Richard Loizou, a 31-year-old teacher from Devon, along with Simon Roscoe Blevins and Richard Roberts, aged 26 and 36, got their prison sentences on Wednesday after they were convicted of causing public disturbance last year.
During a protest in July 2017, the men jumped on lorries, blocking them from carrying drilling equipment to energy firm Cuadrilla's base in Little Plumpton, Lancashire.
Loizou, who got 15 months, climbed in the back, while Roberts, who got 16 months, was the first to go through police security and climb on the first of seven trucks. Blevins also received 16 months for the same offences while a fourth individual, 47-year-old Julian Brock, got 12 months.

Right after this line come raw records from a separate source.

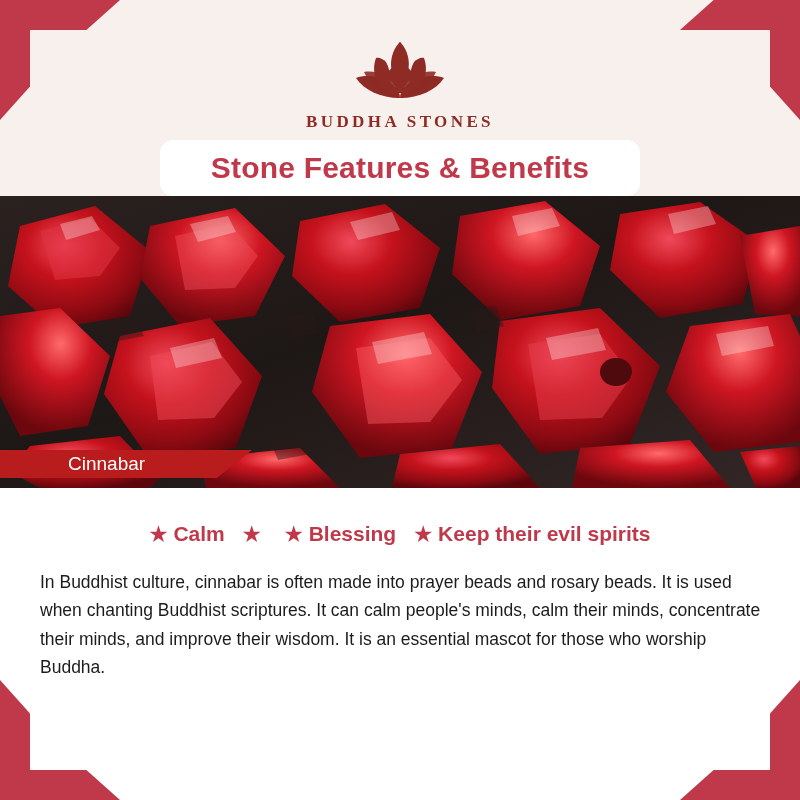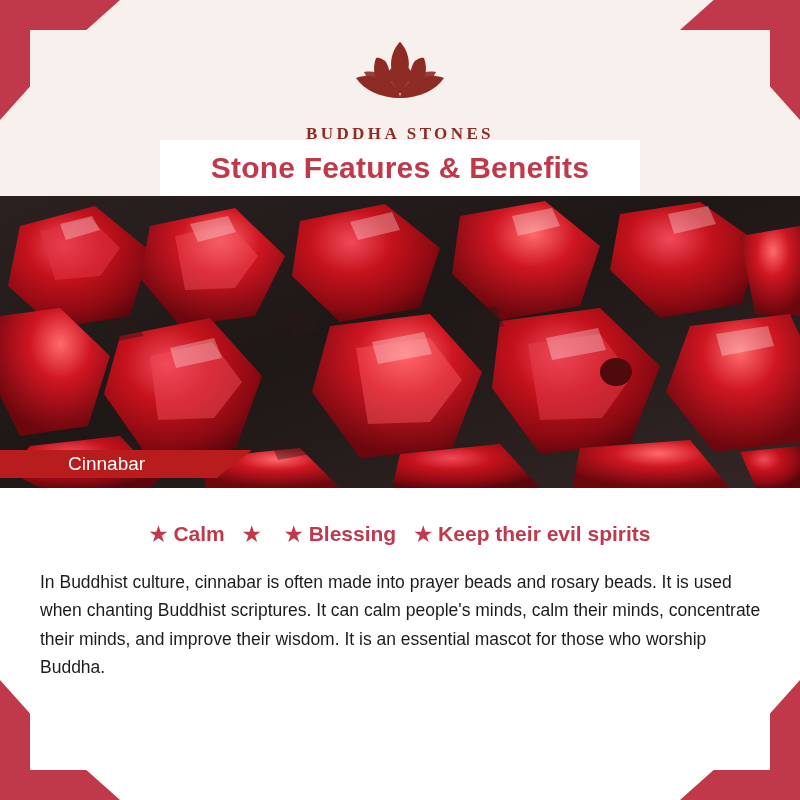--- a/index.html
+++ b/index.html
@@ -84,37 +84,37 @@
     display: flex;
     flex-direction: column;
     align-items: center;
   }
   .logo-mark {
     width: 128px;
     height: 78px;
     display: block;
   }
   .brand-name {
-    margin-top: 18px;
+    margin-top: 6px;
     font-size: 17px;
     letter-spacing: 3.4px;
     font-weight: bold;
     color: #8d2b24;
     font-family: "Liberation Serif", serif;
   }
 
   
   .title-banner {
     position: absolute;
     top: 140px;
     left: 160px;
     width: 480px;
     height: 56px;
     background: #ffffff;
-    border-radius: 2px;
+    border-radius: 13px;
     display: flex;
     align-items: center;
     justify-content: center;
     box-shadow: 0 0 0 0 rgba(0,0,0,0);
     z-index: 4;
   }
   .title-text {
     font-size: 30px;
     font-weight: bold;
     color: #c0394b;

The protest lasted four days when the fracking protesters were refusing to come down, spending between 45 and 84 hours on top of the lorries while police were trying to negotiate an end to the protest.
The prison sentences came as a shock, according to some British media reports, since activists typically did not receive jail sentences. But the court heard that the activists were likely to be repeat-offenders, as they appeared motivated in their cause. The judge also said local residents and businesses were negatively impacted by the protest which took place on a busy road.
”Given the disruption caused in this case, only immediate custody can achieve sufficient punishment,” the judge added.
The activists are expected to appeal their sentences.